• [Work task]: After finding the line with "- Download the" in the data below, set down exactly each line through the one with "llt-helper.exe toggle --modes=quiet,performance", inclusive, and stop there.

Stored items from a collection

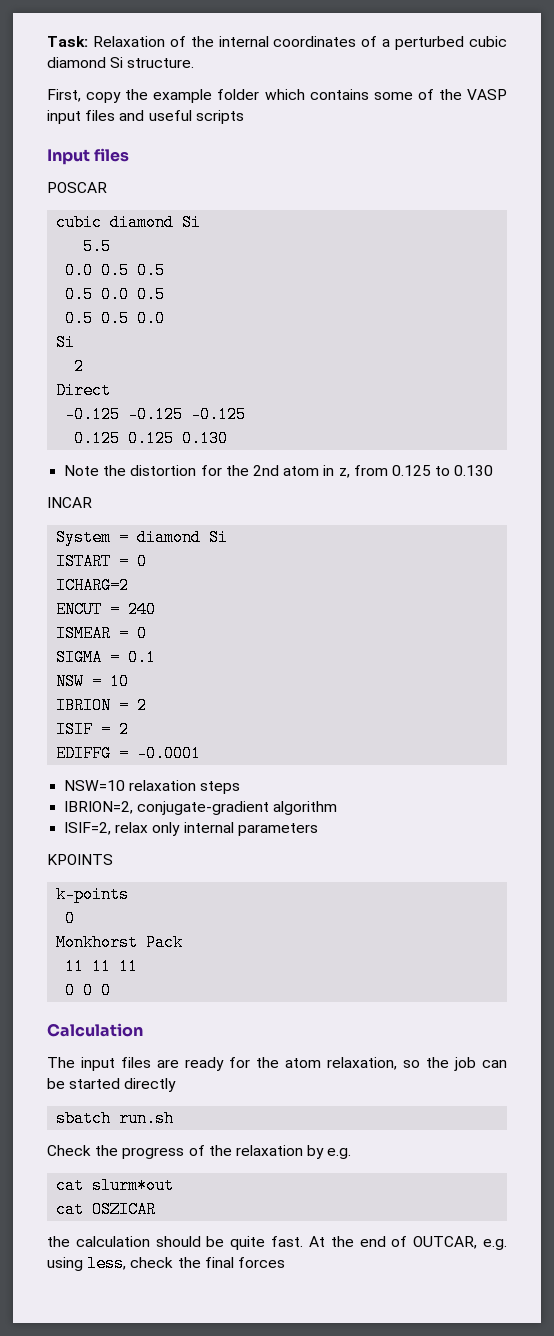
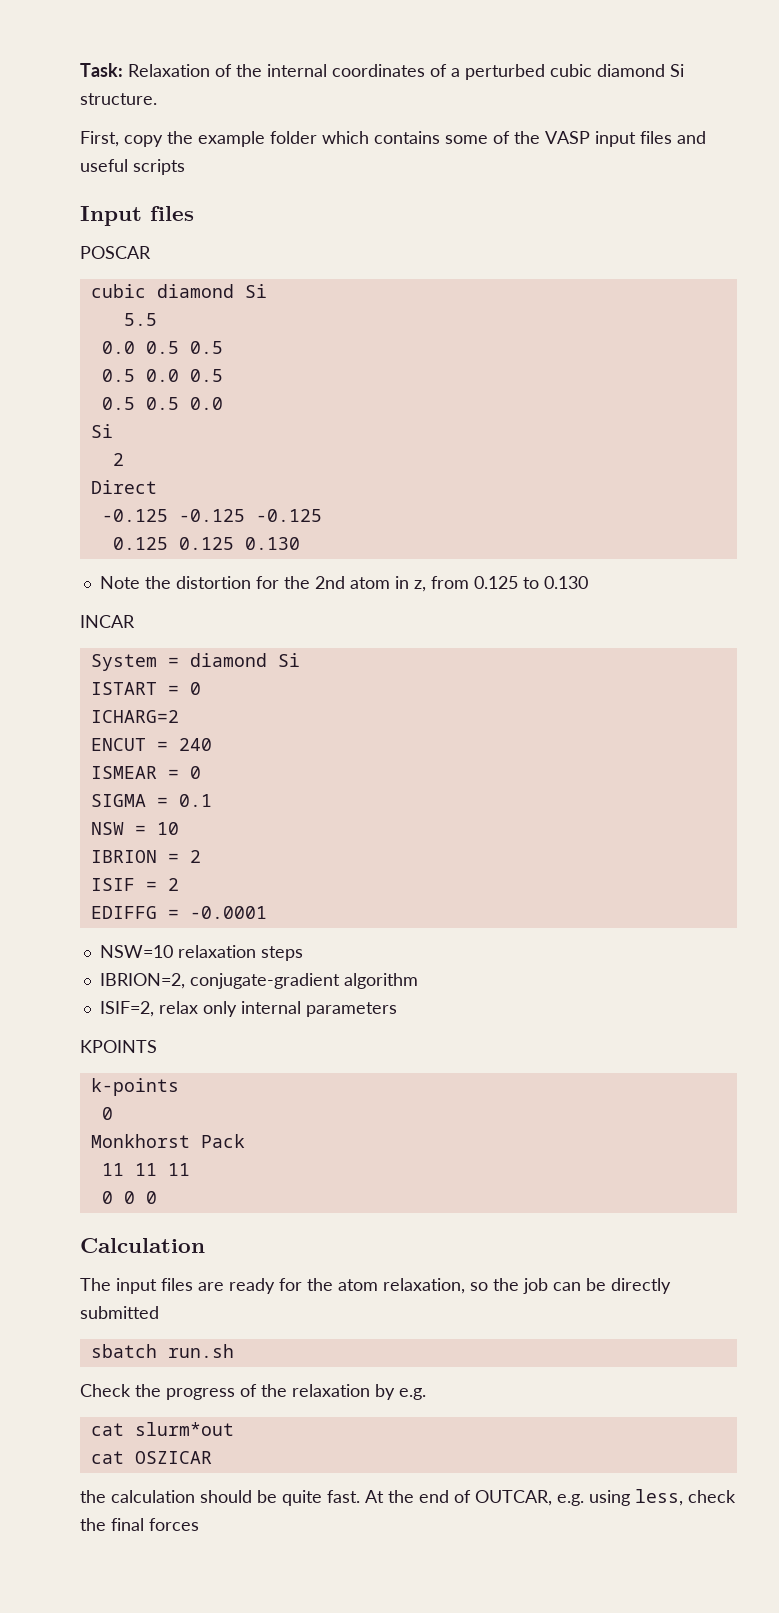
- The input files are ready for the atom relaxation, so the job can be started directly
+ The input files are ready for the atom relaxation, so the job can be directly submitted

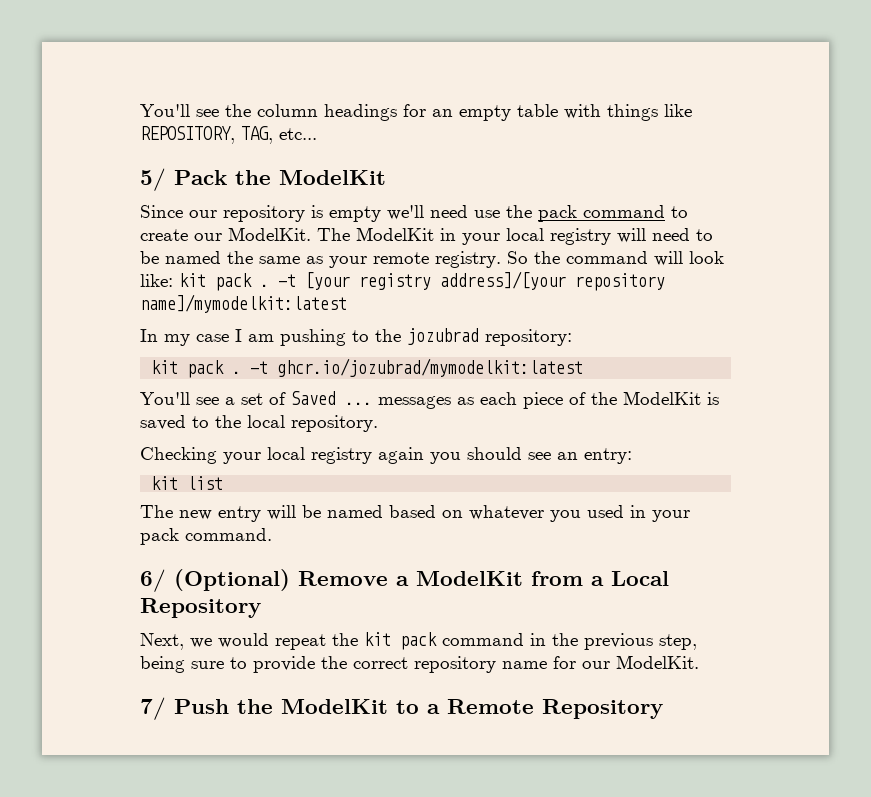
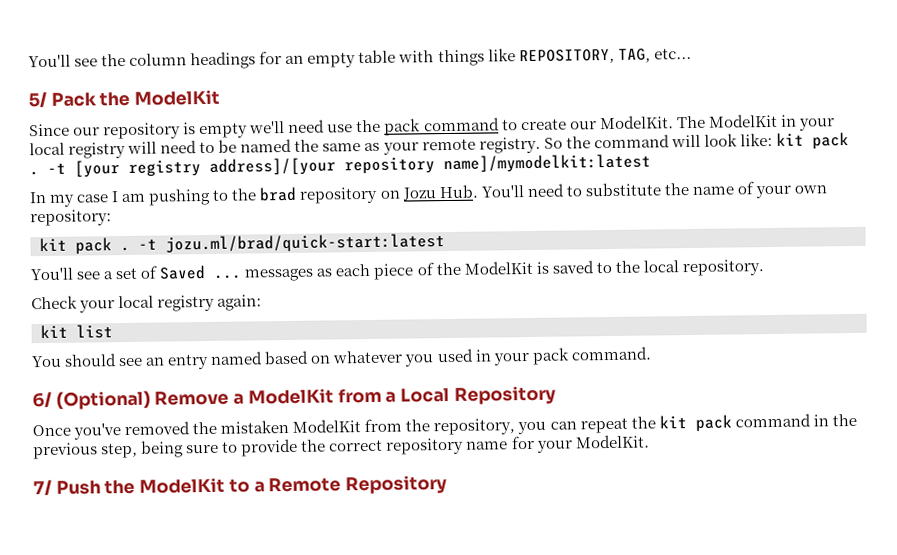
- In my case I am pushing to the jozubrad repository:
+ In my case I am pushing to the brad repository on Jozu Hub. You'll need to substitute the name of your own repository:
- -t ghcr.io/jozubrad/mymodelkit:latest
+ -t jozu.ml/brad/quick-start:latest
- Checking your local registry again you should see an entry:
+ Check your local registry again:
  kit list
- The new entry will be named based on whatever you used in your pack command.
+ You should see an entry named based on whatever you used in your pack command.
- Next, we would repeat the kit pack command in the previous step, being sure to provide the correct repository name for our ModelKit.
+ Once you've removed the mistaken ModelKit from the repository, you can repeat the kit pack command in the previous step, being sure to provide the correct repository name for your ModelKit.

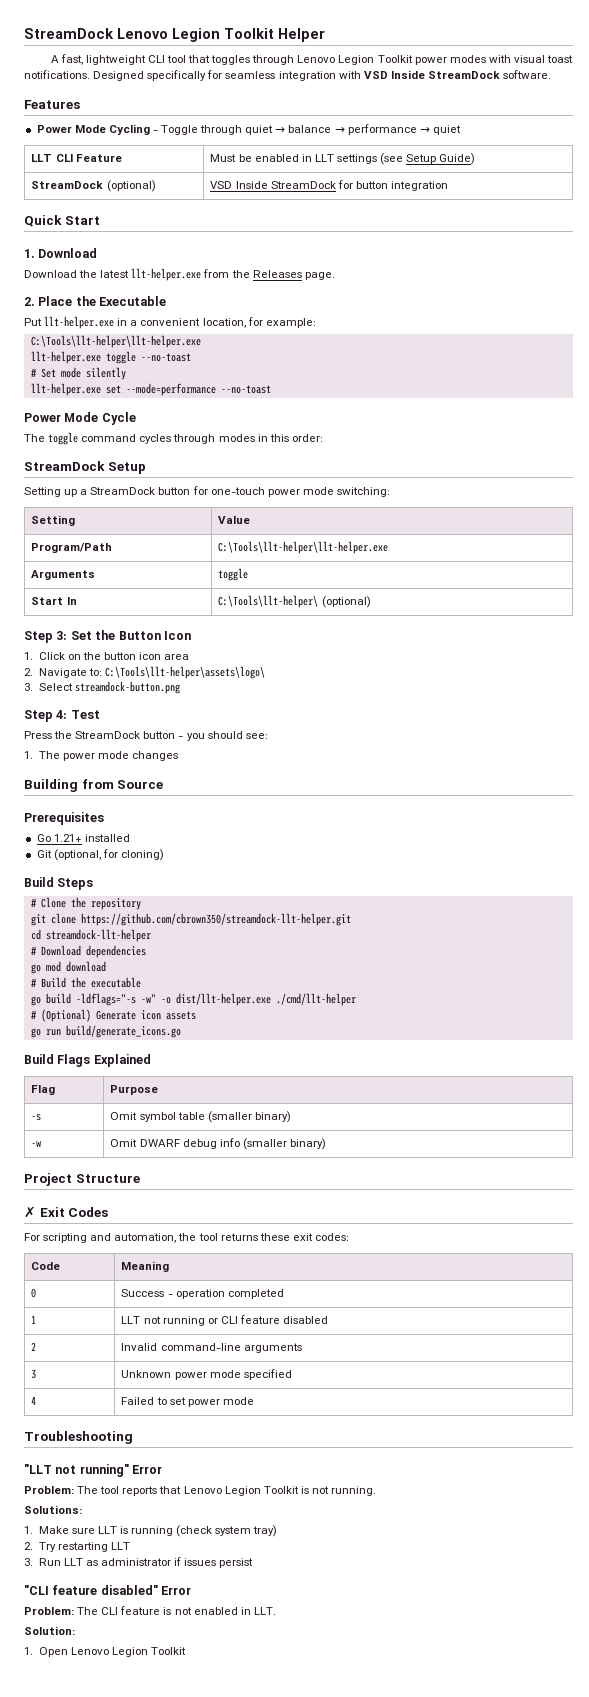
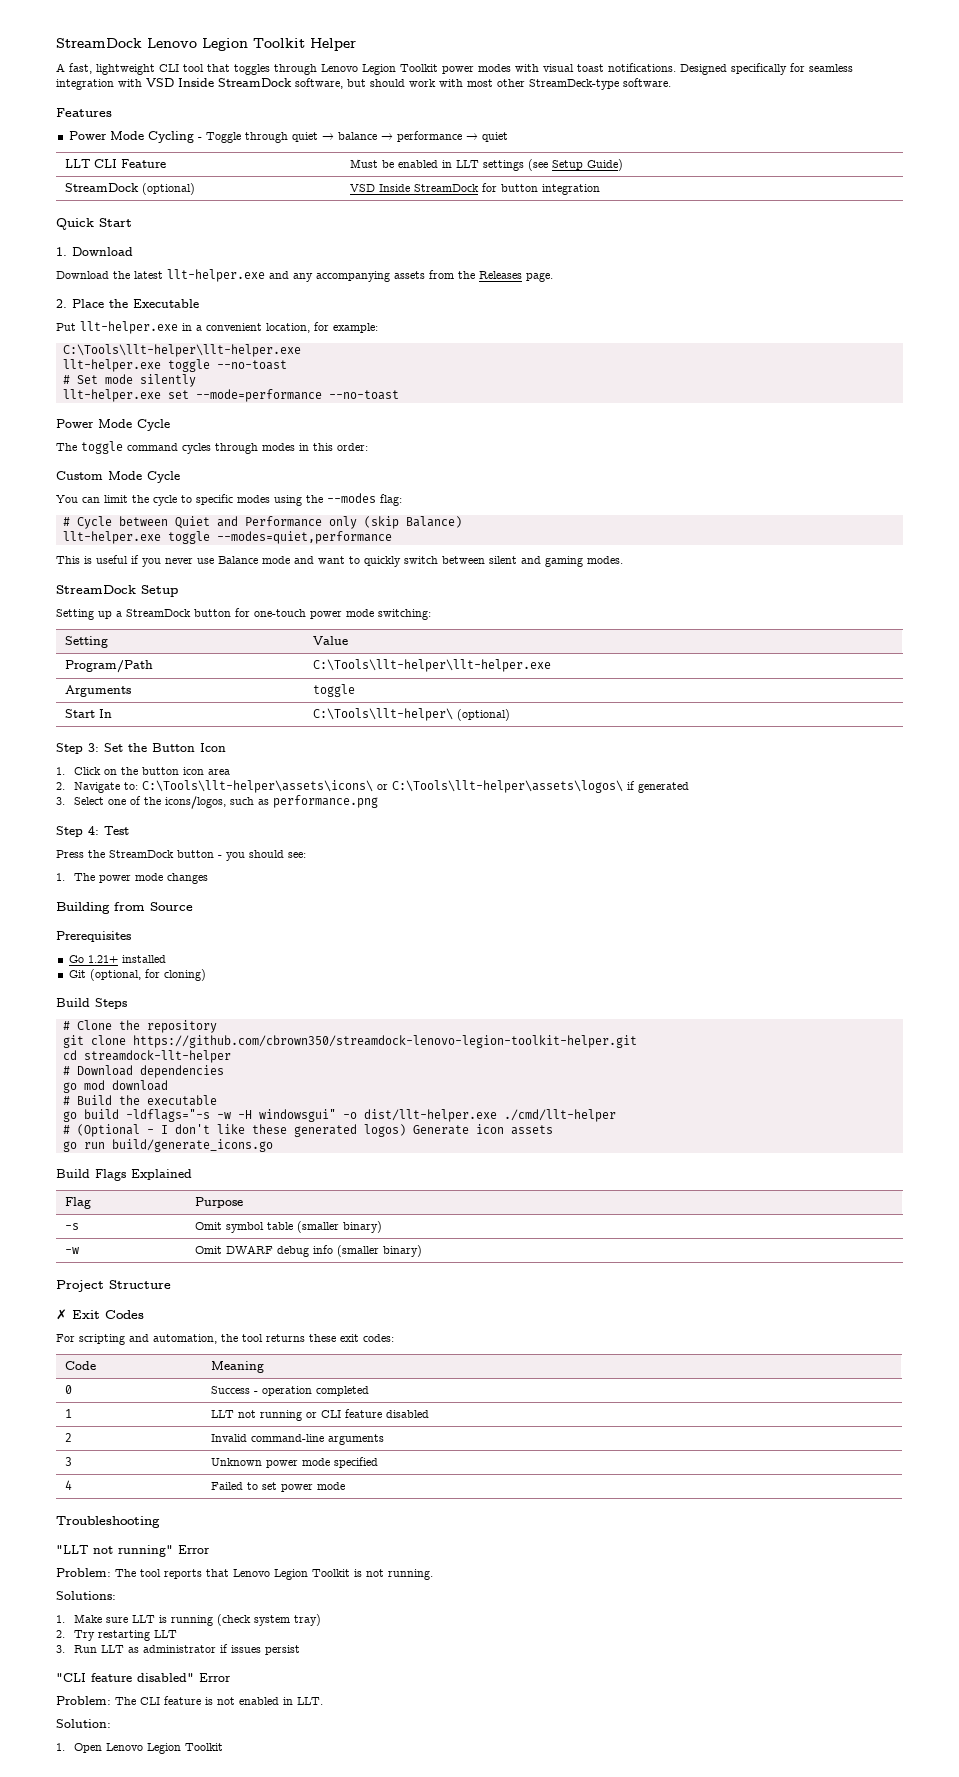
- Designed specifically for seamless integration with VSD Inside StreamDock software.
+ Designed specifically for seamless integration with VSD Inside StreamDock software, but should work with most other StreamDeck-type software.
- Download the latest llt-helper.exe from the Releases page.
+ Download the latest llt-helper.exe and any accompanying assets from the Releases page.
+ Custom Mode Cycle
+ You can limit the cycle to specific modes using the --modes flag:
+ # Cycle between Quiet and Performance only (skip Balance)
+ llt-helper.exe toggle --modes=quiet,performance
+ This is useful if you never use Balance mode and want to quickly switch between silent and gaming modes.
- 2. Navigate to: C:\Tools\llt-helper\assets\logo\
- 3. Select streamdock-button.png
+ 2. Navigate to: C:\Tools\llt-helper\assets\icons\ or C:\Tools\llt-helper\assets\logos\ if generated
+ 3. Select one of the icons/logos, such as performance.png
- git clone https://github.com/cbrown350/streamdock-llt-helper.git
+ git clone https://github.com/cbrown350/streamdock-lenovo-legion-toolkit-helper.git
- go build -ldflags="-s -w" -o dist/llt-helper.exe ./cmd/llt-helper
+ go build -ldflags="-s -w -H windowsgui" -o dist/llt-helper.exe ./cmd/llt-helper
- # (Optional) Generate icon assets
+ # (Optional - I don't like these generated logos) Generate icon assets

• [Output for this exercise]:
- Download the latest llt-helper.exe from the Releases page.
+ Download the latest llt-helper.exe and any accompanying assets from the Releases page.
+ Custom Mode Cycle
+ You can limit the cycle to specific modes using the --modes flag:
+ # Cycle between Quiet and Performance only (skip Balance)
+ llt-helper.exe toggle --modes=quiet,performance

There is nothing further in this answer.